# DIY Free Exposure Unit AKA "The Sun"



## christophertod (Jan 21, 2007)

Here's a little tutorial I wanted to put out there for anybody who is looking to get into silk screening; maybe for themselves as an experiment or who just do not have a proper exposure unit and are monkeying around with low uv output lights and long exposure times.

The Sun is your friend. Exposure times vary from 20 seconds to just under a minute. Using a few different emulsions AutoType's: Autosol Classic & 8000 and Ulano (I can't remember which one) at noon on a sunny day, I typically encountered exposure times around 30 seconds. 

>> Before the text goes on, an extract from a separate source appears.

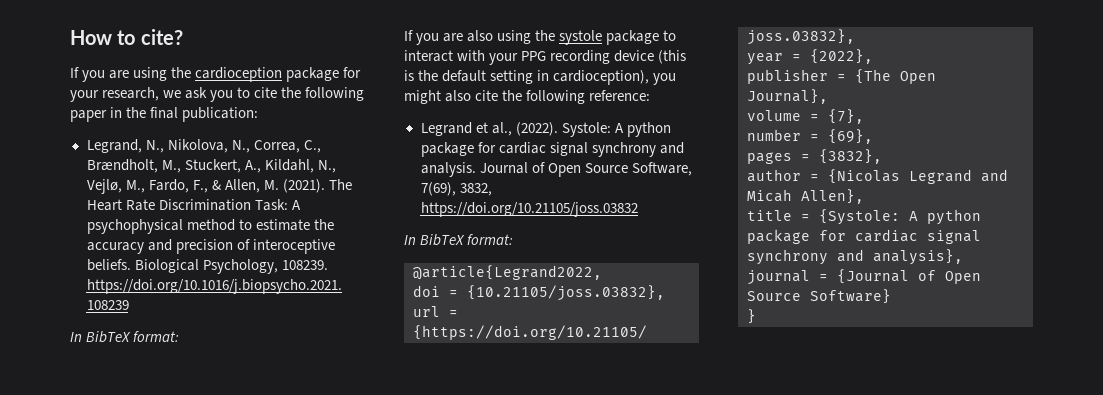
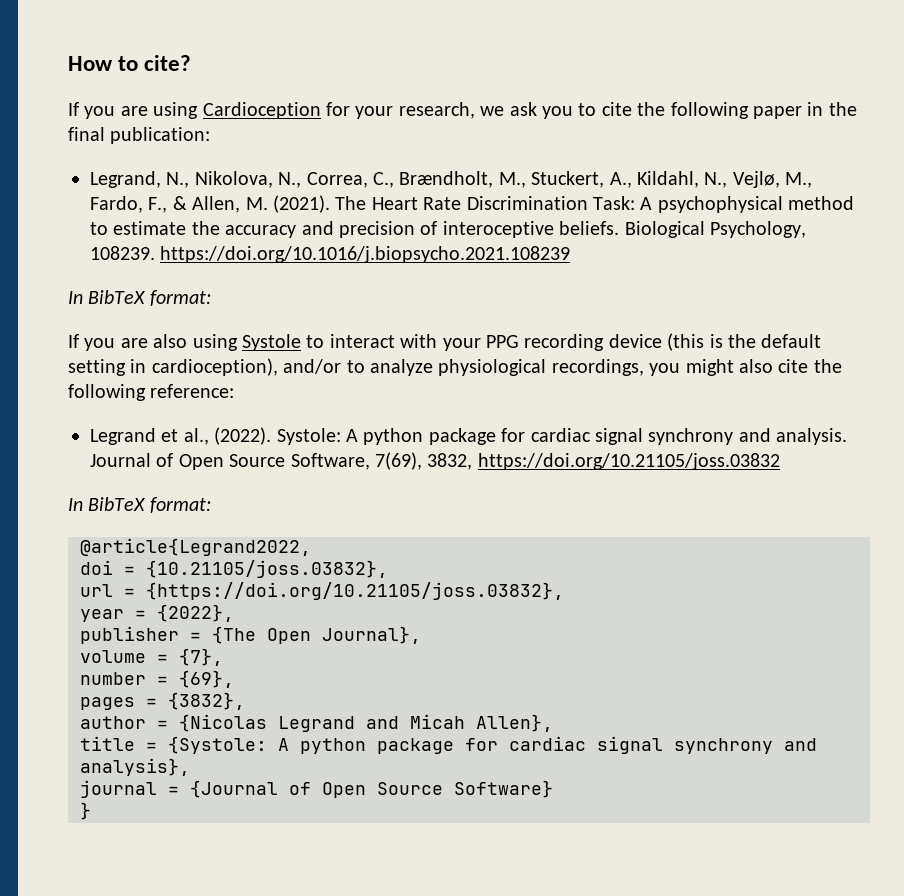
[171,67,340,82] the cardioception package -> [202,102,321,119] Cardioception
[535,30,660,45] the systole package -> [242,334,301,351] Systole
(650, 77) none -> [283,359,644,376] and/or to analyze physiological recordings,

At 8:00AM and around 4:00pm the exposure times increase by up to 10 - 15 seconds

ON an overcast day the UV is still coming through the clouds hence why you can get a sunburn even if the sun is not directly on you. I have found that times increase in general by about 50% or (at noon) 15 seconds.

When I first started to do this I was using a piece of glass to keep my film in contact with the screen. This quickly became impractical as I found that even aluminum frames were not completely flat and the artwork would end up raised or lifted in one area or another at times. Not to mention the several sheets of broken glass that happened as I rushed to wash out the screens in the shade with my garden hose.

The solution?: Spray Flash adhesive. Whenever I do this I typically accept that my film will have a shorter life span- as I am putting adhesive directly on the film. However - if you print your film "backwards" (Emulsion Down in Adobe Illustrator) you can clean the adhesive off the transparency - careful not to let press wash or whatever you decide to use for clean up go on the INK side of the Film. 

That being said; after you've sprayed the adhesive on the film allow it to dry for 30 seconds or more so that it has a light tack, akin to a post-it note. In a low light setting place your film on the outside (print side) of your screen, take it outside with a swiftness - avoiding light (you can box it or bag it or just be quick) and expose the screen directly to the sun. After 30 seconds bring it to a shady place OR indoors where you can wet down both sides of the emulsion and wash out the unexposed areas.

Simple as that.

IN order to get the best results I recommend testing this method at your particular location taking time to note the time of day as well as sunlight conditions and the day of the year. UV varies in intensity in parallel with the seasons. Use a film test pattern at first with your particular emulsion/film/screen combination that you expose in intervals of 5 seconds. I imagine someone else has posted exposure testing instructions - If not I'll cover that in a later post.

Good luck and have fun. Information, ingenuity and resourcefulness can get you over most of the hurdles that you encounter. When you are first getting into Serigraphy (the art world name for silk screen printing) it doesn't make much sense to drop a lot of coin discovering if this is something that you want to do. This can be a fun, rewarding and sometimes frustrating endeavor. But so long as you learn from your mistakes and reference resources such as t-shirt forums - It seems implausible that anything you attempt to do is impossible. Professional equipment simplifies matters but the same essential principles apply to silkscreen printing regardless of how it is being done.

Good Luck and I hope that this post helps introduce some people who are just peering into the world of silkscreen printing walk right in.

Regards,

Christopher Tod


----------



## hrichman (May 24, 2010)

Thank you so much for taking the time to post this. I had tried the process 3 times before success this morning. And I was getting frustrated with all the varying steps and tips. But your step-by-step with the same emulsion was the ticket. Thanks again.


----------